Gelukkig als je slaapt
Jij , met je droge huid. Met je hand glijdend door je haar.
Je weet nog niet veel. Je bent nog niet bang. Geen vrees. Geen gevaar.
Jij , bijtend op je nagels. Je sigaret bijna opgebrand.
Jong , mooi , gezond met haar leven aan een draadje en haar voeten aan de rand.
Jij, met je hautaine gedrag. Je verbergt je achter je gezicht.
Overdag ben je mooiste der mooisten. Maar ik zie je in het avond licht.
Mannen zullen bezwijken met al haar geheimen die het zonlicht niet raken.
Maar ik kan in je kijken met al je fouten die je lelijk maken.
Jij kijkt naar jezelf en ik kijk naar jou. Jij kijkt in de spiegel en ik kijk naar een vrouw.

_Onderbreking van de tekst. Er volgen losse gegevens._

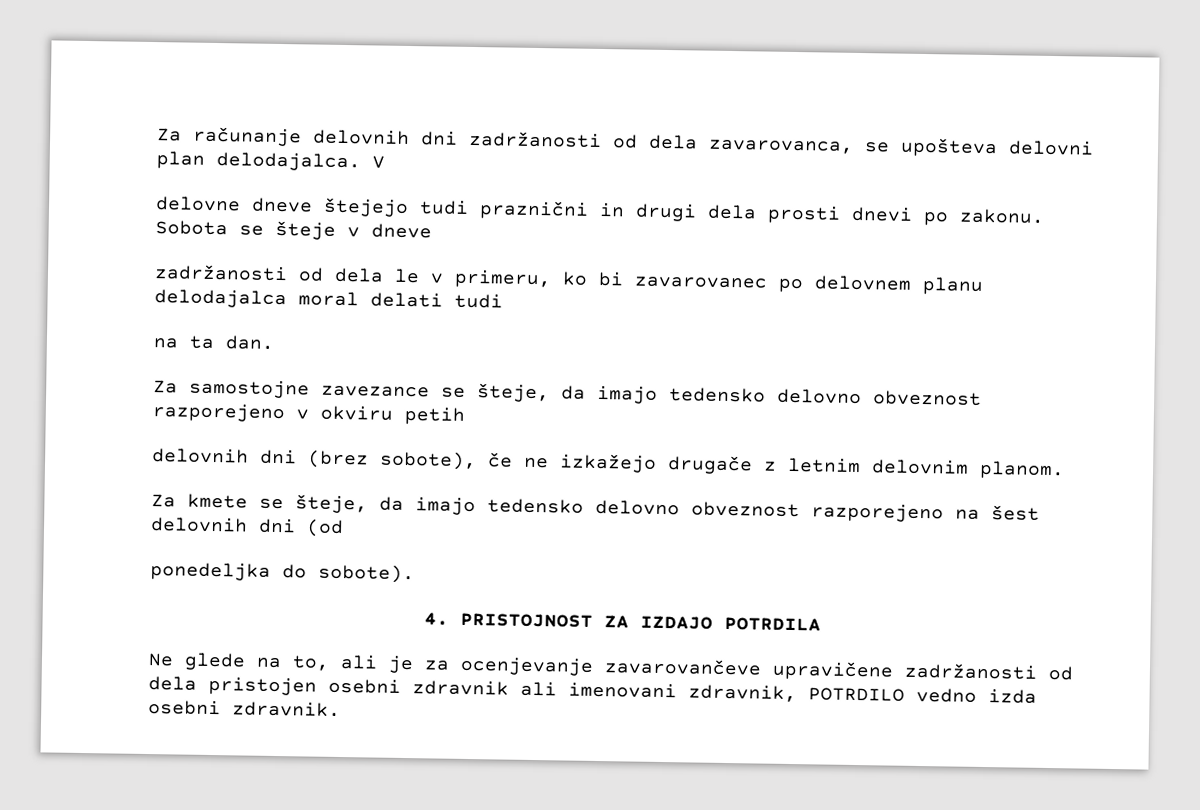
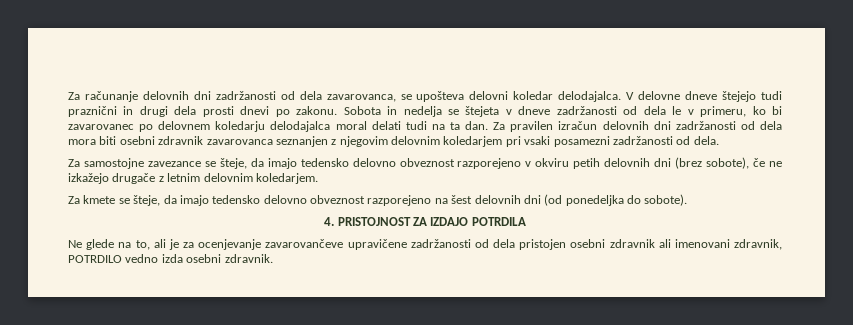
- Za računanje delovnih dni zadržanosti od dela zavarovanca, se upošteva delovni plan delodajalca.
+ Za računanje delovnih dni zadržanosti od dela zavarovanca, se upošteva delovni koledar delodajalca.
- V
- delovne dneve štejejo tudi praznični in drugi dela prosti dnevi po zakonu.
+ V delovne dneve štejejo tudi praznični in drugi dela prosti dnevi po zakonu.
- Sobota se šteje v dneve
- zadržanosti od dela le v primeru, ko bi zavarovanec po delovnem planu delodajalca moral delati tudi
- na ta dan.
+ Sobota in nedelja se štejeta v dneve zadržanosti od dela le v primeru, ko bi zavarovanec po delovnem koledarju delodajalca moral delati tudi na ta dan. Za pravilen izračun delovnih dni zadržanosti od dela mora biti osebni zdravnik zavarovanca seznanjen z njegovim delovnim koledarjem pri vsaki posamezni zadržanosti od dela.
- Za samostojne zavezance se šteje, da imajo tedensko delovno obveznost razporejeno v okviru petih
- delovnih dni (brez sobote), če ne izkažejo drugače z letnim delovnim planom.
+ Za samostojne zavezance se šteje, da imajo tedensko delovno obveznost razporejeno v okviru petih delovnih dni (brez sobote), če ne izkažejo drugače z letnim delovnim koledarjem.
- Za kmete se šteje, da imajo tedensko delovno obveznost razporejeno na šest delovnih dni (od
- ponedeljka do sobote).
+ Za kmete se šteje, da imajo tedensko delovno obveznost razporejeno na šest delovnih dni (od ponedeljka do sobote).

Je bent ongelukkig en dat besef ik alleen. Ik voorspelde jouw angst en nu kijk je om je heen.
Wat jij niet weet, niet deert, word door mij begeerd.
Evenals blijf je een vrouw die zich voor mij niet weert.
Mijn adem op jouw perzikenhuid, mijn vinger glijdt langs je donkere pruik.
Ik ken je en de deeltjes die ik één voor één laat verdwijnen.
Voor mij ben je een puzzel die ik makkelijk kan ondermijnen.
Toch ben je niet zo bang als ik wil dat je bent.
Je geraakt stillaan aan de situatie gewend.
Een gewaarschuwd vrouw is er twee waard. Ik ben het die je ’s nachts aangaapt.
Ik wil je vermoorden, uitgeschraapt. Maar je bent zo gelukkig als je slaapt.